Testing Methods: Live Audio-only

Note: The creation of this article on testing live audio-only was human-based, with the assistance on artificial intelligence.

Explanation of the success criteria

WCAG 1.2.9 Audio-only (Live) is a Level AAA conformance level Success Criterion. It states that an alternative for time-based media that presents equivalent information for live audio-only content is provided.

This success criterion aims to make live audio-only content, such as web-based audio conferencing, live speeches, and radio webcasts, accessible through a text alternative. A live text caption service, typically operated by a trained human who transcribes spoken words with minimal delay, provides real-time captions for people who are deaf or hard of hearing. These services also include notes on non-spoken audio crucial for understanding the event.

A transcript may work if the live audio follows a set script, but a live caption service is preferred as it matches the audio pace and can adjust to any deviations from the script.

This success criterion applies to audio broadcasts, not to two-way audio calls in web apps. Captioning responsibility lies with content providers or the host caller, not the application.

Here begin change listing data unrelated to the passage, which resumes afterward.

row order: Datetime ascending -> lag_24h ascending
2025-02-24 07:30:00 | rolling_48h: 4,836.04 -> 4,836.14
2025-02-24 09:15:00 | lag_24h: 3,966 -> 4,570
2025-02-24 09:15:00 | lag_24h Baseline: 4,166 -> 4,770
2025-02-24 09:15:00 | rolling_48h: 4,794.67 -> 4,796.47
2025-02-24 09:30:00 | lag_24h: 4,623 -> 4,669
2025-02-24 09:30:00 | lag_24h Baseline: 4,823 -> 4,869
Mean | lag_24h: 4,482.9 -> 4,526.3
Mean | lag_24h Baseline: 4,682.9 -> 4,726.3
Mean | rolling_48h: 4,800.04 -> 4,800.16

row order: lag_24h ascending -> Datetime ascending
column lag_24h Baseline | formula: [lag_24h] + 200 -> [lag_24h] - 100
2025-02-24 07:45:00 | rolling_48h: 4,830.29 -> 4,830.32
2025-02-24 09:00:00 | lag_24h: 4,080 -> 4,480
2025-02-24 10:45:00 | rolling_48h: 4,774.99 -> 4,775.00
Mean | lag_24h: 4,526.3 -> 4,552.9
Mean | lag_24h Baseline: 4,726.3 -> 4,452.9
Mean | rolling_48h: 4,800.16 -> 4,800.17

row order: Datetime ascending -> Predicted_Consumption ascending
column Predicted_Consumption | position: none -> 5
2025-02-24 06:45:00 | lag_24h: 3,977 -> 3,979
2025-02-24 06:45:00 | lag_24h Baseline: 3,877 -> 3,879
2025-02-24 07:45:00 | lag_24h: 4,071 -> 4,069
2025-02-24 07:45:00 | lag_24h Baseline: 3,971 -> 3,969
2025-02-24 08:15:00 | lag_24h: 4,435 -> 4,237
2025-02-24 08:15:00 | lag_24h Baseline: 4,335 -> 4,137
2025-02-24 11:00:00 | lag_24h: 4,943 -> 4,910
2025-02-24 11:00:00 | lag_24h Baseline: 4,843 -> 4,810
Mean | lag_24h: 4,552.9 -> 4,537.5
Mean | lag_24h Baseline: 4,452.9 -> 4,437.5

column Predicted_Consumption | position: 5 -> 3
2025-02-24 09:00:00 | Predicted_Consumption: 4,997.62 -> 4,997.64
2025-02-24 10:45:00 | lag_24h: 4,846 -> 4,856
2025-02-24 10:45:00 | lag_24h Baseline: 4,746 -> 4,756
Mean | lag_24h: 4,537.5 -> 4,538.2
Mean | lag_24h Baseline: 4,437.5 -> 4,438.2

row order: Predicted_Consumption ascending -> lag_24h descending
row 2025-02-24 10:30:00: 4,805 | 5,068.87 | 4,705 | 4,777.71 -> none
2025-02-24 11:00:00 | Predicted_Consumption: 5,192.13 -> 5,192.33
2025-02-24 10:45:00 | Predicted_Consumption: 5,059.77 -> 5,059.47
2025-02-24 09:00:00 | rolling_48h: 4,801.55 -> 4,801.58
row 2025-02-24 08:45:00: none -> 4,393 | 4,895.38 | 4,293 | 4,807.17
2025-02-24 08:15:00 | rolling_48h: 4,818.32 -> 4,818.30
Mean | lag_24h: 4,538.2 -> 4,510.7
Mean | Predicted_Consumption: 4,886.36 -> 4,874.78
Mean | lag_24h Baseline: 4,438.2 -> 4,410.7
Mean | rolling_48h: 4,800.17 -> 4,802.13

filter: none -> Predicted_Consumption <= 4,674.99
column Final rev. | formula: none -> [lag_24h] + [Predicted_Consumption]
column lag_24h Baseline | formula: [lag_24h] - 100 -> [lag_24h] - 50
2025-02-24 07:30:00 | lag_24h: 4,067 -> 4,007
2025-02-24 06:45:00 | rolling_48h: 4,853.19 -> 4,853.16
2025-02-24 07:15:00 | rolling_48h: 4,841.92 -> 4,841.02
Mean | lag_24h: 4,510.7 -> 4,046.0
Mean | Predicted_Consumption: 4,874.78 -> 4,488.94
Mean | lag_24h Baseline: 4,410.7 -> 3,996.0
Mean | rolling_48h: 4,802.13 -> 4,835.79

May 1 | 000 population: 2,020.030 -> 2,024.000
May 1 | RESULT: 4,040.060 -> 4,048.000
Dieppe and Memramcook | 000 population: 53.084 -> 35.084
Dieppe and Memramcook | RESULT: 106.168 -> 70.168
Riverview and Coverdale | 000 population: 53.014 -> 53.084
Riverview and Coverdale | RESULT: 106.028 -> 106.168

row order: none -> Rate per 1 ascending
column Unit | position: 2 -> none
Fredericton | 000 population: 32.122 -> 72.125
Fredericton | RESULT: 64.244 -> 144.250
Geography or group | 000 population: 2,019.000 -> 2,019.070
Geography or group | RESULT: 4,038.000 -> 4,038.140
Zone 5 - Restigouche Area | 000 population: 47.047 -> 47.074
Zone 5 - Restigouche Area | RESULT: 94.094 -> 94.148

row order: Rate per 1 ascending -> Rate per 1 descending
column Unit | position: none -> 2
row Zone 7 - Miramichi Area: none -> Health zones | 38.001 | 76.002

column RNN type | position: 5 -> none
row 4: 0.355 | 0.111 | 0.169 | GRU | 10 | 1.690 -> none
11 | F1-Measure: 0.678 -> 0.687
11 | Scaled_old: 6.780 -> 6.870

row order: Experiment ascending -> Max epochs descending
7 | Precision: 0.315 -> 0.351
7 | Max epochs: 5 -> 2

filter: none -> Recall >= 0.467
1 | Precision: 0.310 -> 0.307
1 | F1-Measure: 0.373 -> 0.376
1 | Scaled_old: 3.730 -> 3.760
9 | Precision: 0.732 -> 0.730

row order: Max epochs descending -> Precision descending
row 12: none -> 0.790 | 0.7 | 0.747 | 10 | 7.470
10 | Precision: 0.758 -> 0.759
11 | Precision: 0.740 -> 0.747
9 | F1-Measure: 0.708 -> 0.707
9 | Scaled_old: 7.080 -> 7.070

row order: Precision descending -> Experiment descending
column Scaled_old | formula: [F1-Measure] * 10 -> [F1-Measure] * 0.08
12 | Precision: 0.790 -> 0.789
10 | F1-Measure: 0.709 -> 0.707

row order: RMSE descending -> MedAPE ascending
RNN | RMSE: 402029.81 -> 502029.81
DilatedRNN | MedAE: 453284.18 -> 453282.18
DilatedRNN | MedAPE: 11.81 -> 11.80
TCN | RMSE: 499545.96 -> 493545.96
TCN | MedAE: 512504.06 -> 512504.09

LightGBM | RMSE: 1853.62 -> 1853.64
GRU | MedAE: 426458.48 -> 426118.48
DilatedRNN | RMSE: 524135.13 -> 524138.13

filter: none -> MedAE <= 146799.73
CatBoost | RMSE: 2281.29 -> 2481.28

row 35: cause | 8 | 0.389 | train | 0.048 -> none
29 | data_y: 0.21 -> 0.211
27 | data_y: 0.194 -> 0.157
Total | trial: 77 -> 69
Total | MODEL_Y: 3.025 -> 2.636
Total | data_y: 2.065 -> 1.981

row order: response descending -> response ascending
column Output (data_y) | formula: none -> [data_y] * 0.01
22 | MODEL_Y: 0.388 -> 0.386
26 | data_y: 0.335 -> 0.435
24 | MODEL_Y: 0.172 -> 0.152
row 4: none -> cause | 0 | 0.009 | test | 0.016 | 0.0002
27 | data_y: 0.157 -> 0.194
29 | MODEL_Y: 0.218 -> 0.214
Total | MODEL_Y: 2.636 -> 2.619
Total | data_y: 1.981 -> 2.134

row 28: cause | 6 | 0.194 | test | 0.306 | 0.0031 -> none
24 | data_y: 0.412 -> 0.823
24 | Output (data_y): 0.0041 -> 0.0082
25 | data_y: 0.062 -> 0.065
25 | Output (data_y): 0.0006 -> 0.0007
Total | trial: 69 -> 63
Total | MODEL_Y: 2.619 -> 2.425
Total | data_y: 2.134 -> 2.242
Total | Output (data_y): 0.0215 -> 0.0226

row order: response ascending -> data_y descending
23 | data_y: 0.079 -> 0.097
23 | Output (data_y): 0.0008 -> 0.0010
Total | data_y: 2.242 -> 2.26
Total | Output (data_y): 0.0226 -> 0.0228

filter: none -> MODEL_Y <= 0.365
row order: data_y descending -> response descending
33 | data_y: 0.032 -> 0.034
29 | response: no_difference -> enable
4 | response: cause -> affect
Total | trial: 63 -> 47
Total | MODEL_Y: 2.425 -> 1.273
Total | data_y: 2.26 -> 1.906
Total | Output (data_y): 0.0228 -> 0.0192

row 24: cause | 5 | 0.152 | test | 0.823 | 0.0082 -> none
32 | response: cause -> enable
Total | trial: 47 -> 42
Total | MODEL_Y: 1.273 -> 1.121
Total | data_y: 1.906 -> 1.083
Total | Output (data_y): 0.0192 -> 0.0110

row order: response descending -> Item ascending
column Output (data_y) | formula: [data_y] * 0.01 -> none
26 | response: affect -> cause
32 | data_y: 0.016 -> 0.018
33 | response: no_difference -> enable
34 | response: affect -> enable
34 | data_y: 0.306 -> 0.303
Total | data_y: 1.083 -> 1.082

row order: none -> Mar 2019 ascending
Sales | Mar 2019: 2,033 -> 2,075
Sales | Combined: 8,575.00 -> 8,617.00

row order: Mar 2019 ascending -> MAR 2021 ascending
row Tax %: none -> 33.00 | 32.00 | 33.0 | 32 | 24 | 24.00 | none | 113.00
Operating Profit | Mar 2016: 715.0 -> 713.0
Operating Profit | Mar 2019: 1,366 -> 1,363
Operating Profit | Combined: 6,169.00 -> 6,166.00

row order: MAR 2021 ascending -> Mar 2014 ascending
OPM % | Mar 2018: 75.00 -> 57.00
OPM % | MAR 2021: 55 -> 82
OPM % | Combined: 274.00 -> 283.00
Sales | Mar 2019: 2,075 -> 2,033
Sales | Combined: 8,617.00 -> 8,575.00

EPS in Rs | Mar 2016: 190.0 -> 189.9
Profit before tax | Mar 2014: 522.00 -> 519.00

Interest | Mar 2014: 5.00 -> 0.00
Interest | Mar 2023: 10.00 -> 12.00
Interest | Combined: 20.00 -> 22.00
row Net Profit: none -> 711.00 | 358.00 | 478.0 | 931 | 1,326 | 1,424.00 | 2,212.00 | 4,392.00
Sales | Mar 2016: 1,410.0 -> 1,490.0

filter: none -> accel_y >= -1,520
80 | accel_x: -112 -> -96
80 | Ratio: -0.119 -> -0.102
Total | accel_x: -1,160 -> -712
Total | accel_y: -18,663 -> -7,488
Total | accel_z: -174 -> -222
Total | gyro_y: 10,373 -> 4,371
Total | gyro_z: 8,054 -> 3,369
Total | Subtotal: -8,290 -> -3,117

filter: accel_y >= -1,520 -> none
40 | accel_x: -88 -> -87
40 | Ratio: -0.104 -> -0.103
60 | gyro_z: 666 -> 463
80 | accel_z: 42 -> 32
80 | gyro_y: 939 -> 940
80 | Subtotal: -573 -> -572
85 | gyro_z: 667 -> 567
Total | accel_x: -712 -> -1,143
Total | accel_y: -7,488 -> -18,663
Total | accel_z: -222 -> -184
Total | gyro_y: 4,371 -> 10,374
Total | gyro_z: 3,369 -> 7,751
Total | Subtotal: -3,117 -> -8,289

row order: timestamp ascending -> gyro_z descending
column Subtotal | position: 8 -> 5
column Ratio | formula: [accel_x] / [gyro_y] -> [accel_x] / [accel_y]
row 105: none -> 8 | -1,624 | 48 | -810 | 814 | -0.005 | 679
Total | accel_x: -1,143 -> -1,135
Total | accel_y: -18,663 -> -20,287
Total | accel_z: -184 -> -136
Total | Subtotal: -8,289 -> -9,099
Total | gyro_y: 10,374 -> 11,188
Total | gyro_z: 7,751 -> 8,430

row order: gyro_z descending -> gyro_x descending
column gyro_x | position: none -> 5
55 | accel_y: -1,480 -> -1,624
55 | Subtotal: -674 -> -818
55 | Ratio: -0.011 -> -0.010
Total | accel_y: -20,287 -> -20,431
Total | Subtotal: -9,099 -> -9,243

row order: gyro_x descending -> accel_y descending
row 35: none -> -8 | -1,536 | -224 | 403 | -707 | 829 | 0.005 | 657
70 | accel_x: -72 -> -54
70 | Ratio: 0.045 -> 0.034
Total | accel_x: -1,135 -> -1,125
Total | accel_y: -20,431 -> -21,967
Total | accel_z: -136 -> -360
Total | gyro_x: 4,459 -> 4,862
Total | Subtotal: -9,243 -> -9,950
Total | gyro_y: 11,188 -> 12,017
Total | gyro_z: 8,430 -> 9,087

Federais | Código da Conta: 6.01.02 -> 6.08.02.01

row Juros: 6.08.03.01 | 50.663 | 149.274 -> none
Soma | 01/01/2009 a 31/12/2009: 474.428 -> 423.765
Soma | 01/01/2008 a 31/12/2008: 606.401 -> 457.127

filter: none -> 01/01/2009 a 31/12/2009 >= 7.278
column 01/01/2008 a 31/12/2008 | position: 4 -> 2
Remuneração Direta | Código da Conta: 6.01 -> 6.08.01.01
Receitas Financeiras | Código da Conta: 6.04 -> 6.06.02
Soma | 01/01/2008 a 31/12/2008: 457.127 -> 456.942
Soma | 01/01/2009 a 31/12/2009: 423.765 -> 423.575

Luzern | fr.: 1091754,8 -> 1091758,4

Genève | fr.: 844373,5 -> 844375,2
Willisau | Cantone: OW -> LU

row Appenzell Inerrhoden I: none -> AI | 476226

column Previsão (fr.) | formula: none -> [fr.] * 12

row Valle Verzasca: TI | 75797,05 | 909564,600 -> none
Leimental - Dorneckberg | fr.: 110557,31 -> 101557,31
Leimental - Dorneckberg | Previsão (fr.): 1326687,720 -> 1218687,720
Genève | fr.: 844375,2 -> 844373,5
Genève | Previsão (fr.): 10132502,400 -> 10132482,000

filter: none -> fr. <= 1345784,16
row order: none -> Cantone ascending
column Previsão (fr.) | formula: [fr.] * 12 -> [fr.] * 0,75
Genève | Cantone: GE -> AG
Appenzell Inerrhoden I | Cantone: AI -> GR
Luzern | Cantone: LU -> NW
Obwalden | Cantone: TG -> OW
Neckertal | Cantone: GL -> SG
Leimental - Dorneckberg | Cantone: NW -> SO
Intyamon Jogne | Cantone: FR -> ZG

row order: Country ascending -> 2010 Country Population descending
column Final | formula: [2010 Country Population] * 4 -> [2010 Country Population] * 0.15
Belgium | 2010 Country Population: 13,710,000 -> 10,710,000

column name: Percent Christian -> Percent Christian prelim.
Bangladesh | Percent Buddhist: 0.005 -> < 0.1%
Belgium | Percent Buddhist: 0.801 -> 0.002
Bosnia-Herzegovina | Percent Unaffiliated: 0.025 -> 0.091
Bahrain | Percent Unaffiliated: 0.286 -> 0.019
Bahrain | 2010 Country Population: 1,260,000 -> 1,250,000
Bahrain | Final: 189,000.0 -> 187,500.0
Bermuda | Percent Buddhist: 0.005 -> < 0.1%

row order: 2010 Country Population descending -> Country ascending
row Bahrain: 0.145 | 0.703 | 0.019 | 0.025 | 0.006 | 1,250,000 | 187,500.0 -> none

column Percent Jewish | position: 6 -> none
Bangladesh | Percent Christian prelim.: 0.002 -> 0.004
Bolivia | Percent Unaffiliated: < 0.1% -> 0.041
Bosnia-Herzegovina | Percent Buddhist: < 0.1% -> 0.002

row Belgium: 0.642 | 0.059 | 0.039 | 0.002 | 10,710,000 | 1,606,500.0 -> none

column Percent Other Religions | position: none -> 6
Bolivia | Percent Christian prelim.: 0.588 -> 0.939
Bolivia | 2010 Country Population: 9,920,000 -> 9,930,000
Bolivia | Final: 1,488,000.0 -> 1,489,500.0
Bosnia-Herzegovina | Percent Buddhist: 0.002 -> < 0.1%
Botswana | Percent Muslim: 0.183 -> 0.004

Note that this Success Criterion is at a conformance level of AAA. This means that this Success Criterion is generally considered aspirational, going beyond the standard A & AA conformance levels. It addresses more specific accessibility needs and is not mandatory for all websites or content. However, achieving Level AAA can provide additional benefits in terms of inclusivity.

Who does this benefit?

People who are deaf, with limited or no hearing, can access information in the audio content.
People who are deaf-blind, with limited or no vision and hearing, can access information in the audio content.
People who cannot understand real-time audio can read an equivalent.

Testing via Automated testing

Automated-based testing for live audio content transcripts checks for live regions or ARIA roles and may detect the presence of live text containers or ARIA roles. It is fast, as it only performs structural checks, and highly scalable across many streams.

Automated testing for live audio content transcripts has several limitations. It cannot evaluate transcript accuracy, support latency for live caption delays, or fully cover spoken content. Additionally, it often results in high false positives or negatives, detecting structure but not functionality. Furthermore, it lacks an understanding of language specifics, leading to potential inaccuracies in language support.

Testing via Artificial Intelligence (AI)

AI-based testing for transcripts of live audio content can detect the presence of live caption feeds or real-time text elements, and assess the accessibility of the caption area, formatting, and structure. It can process live streams in near real-time and offers good scalability through cloud-based or live AI transcription pipelines.

AI-based testing for live audio content transcripts can compare speech to text in real time, though it may miss nuances. While some AI models can estimate caption delay based on voice-to-text alignment, they may struggle with detecting skipped segments and understanding context fully. The accuracy of AI in identifying false positives or negatives depends on the quality of the stream, layout, and live text. Additionally, AI may face challenges with less-common languages, dialects, or speech variations.

Testing via Manual testing

Manual-based testing for live audio transcripts ensures the availability of live captioning, checks real-time accuracy and completeness of the transcript, and measures any delay in captioning. It assesses whether all spoken content is captured accurately and verifies the technical implementation for accessibility, such as readability and contrast. The approach also minimizes false positives and negatives through direct observation and allows for verification of accuracy in multiple languages.

Manual-based testing for transcripts of live audio content requires full live monitoring, which slows the process. It also lacks scalability, as human observers are needed for each stream, limiting efficiency.

Which approach is best?

No single approach for testing live audio-only alternatives is perfect. However, using the strengths of each approach in combination can have a positive effect.

Automated testing can detect missing text alternatives, although it is limited to structural detection. AI-based testing can be useful for monitoring live transcription quality and timing. However, manual testing is still ideal for testing the accuracy and completeness of live text during audio-only events.